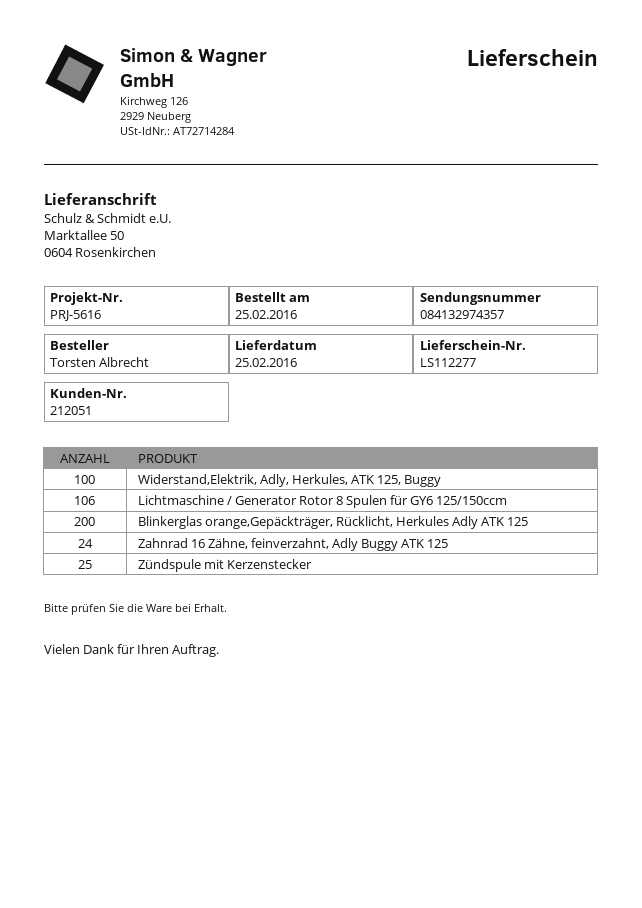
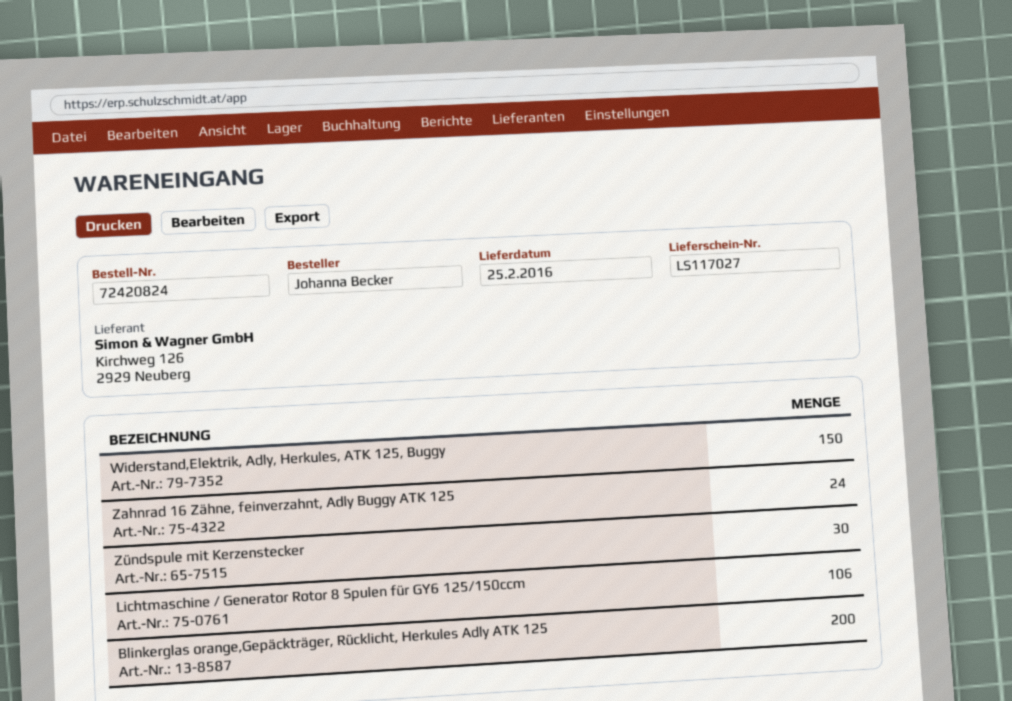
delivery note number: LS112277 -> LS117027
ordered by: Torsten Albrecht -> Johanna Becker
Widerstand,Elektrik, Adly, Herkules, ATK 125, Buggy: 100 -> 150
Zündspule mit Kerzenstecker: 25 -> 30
=-=-=-=-=
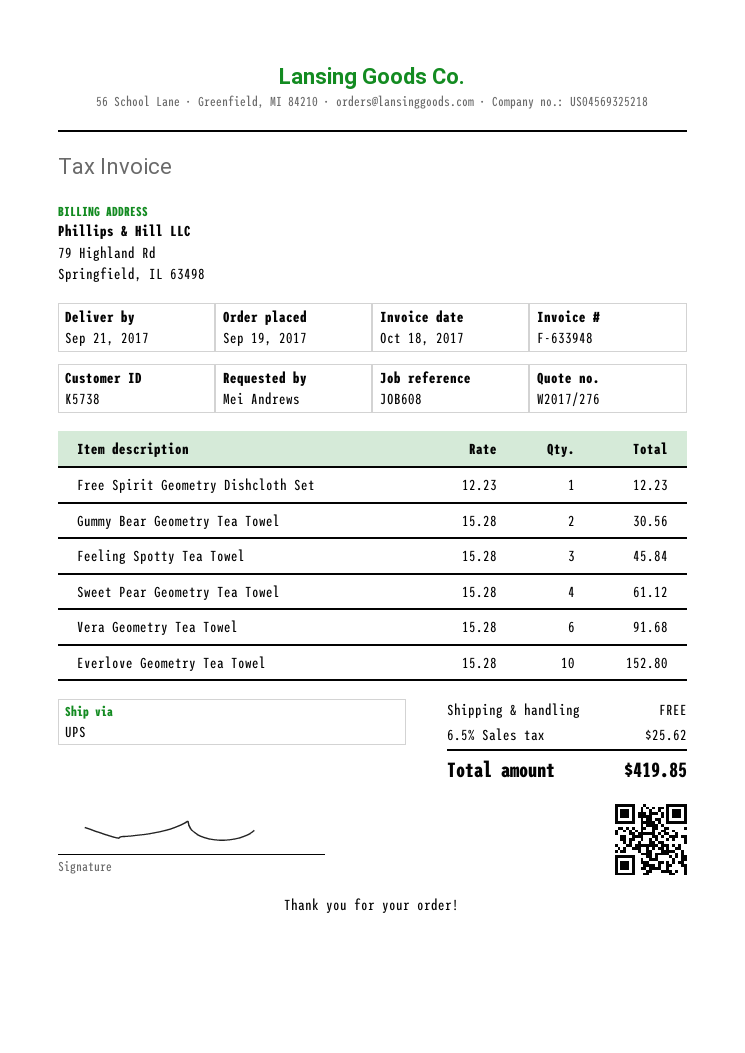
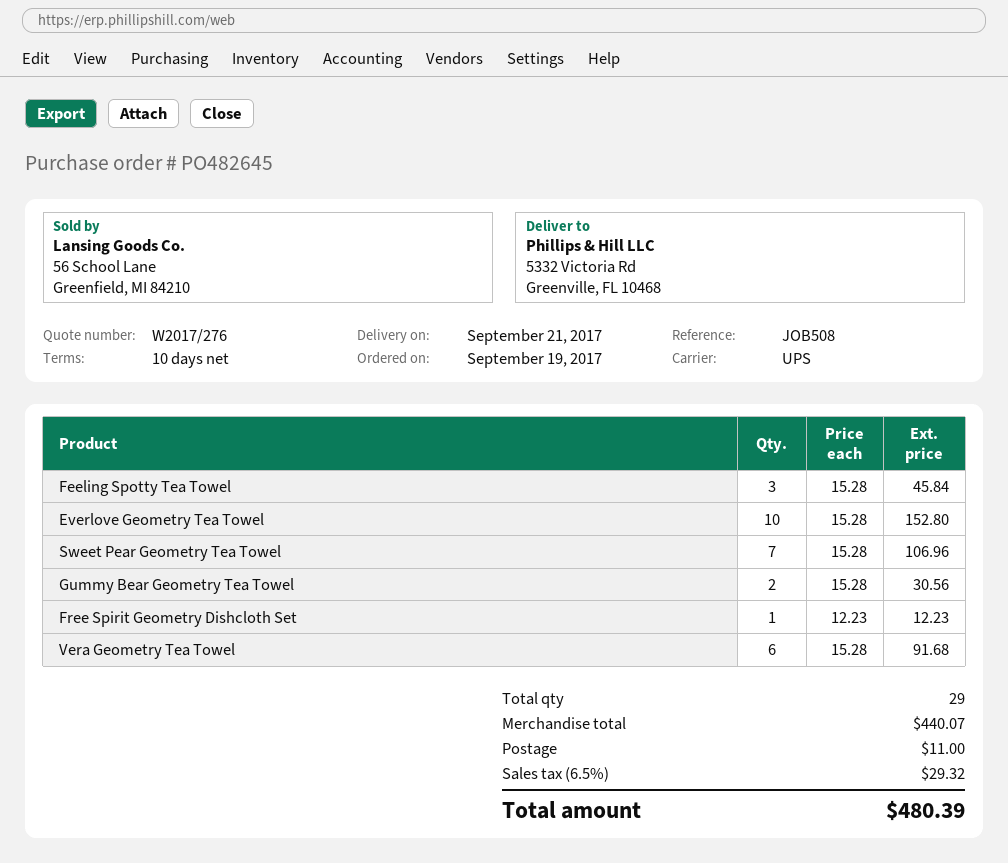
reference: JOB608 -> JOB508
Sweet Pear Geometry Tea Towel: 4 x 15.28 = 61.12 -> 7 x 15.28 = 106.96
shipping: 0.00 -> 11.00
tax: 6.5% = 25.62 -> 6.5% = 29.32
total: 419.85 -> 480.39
=-=-=-=-=
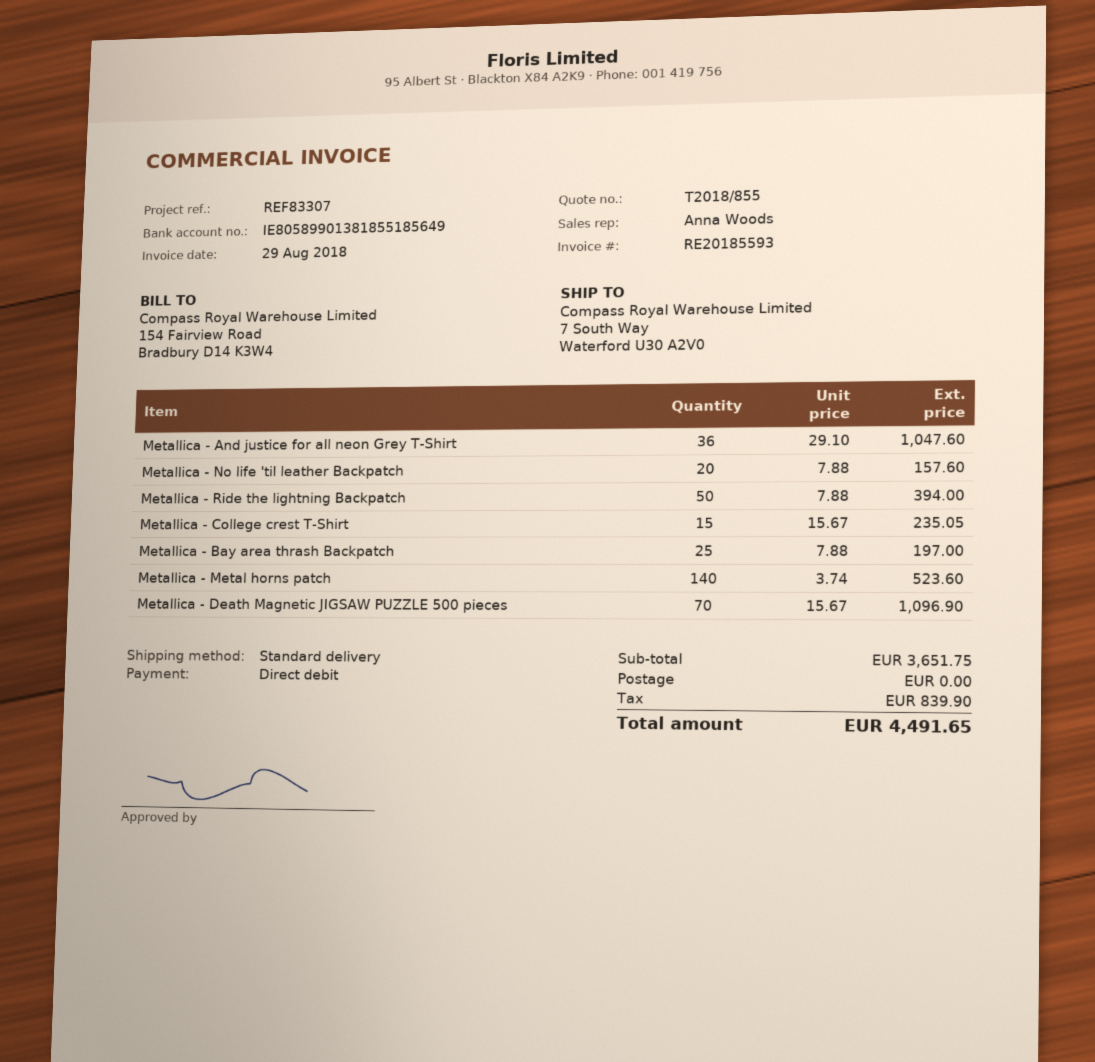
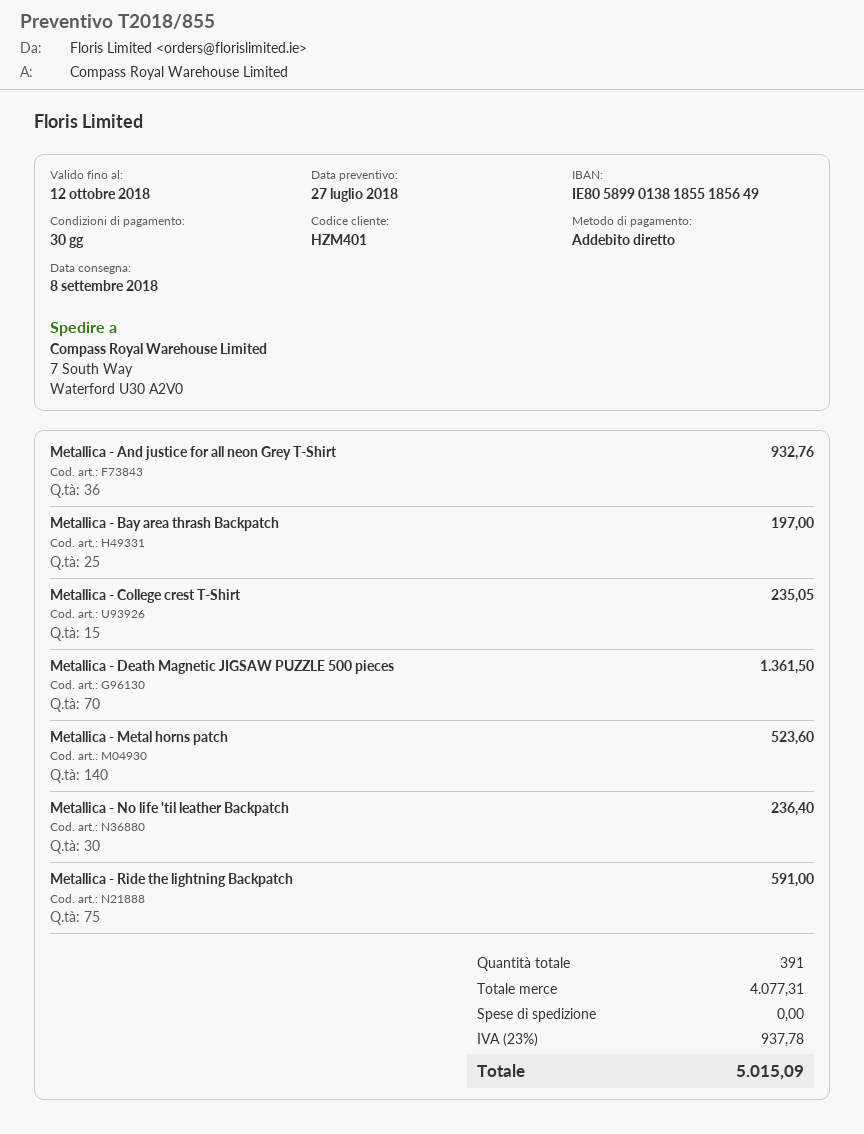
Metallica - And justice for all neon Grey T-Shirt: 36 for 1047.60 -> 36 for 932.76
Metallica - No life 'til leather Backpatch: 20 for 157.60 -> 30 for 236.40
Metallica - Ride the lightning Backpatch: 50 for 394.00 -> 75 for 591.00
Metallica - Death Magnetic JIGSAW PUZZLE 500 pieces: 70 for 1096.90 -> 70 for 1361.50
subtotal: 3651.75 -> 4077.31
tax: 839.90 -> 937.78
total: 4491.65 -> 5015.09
=-=-=-=-=
Problem requirements: Return a word-for-word copy of the lines above from the one holding "delivery note number: LS112277 -> LS117027" through the one holding "Zündspule mit Kerzenstecker: 25 -> 30", with both of them included and nothing besides.

Solution to this problem:
delivery note number: LS112277 -> LS117027
ordered by: Torsten Albrecht -> Johanna Becker
Widerstand,Elektrik, Adly, Herkules, ATK 125, Buggy: 100 -> 150
Zündspule mit Kerzenstecker: 25 -> 30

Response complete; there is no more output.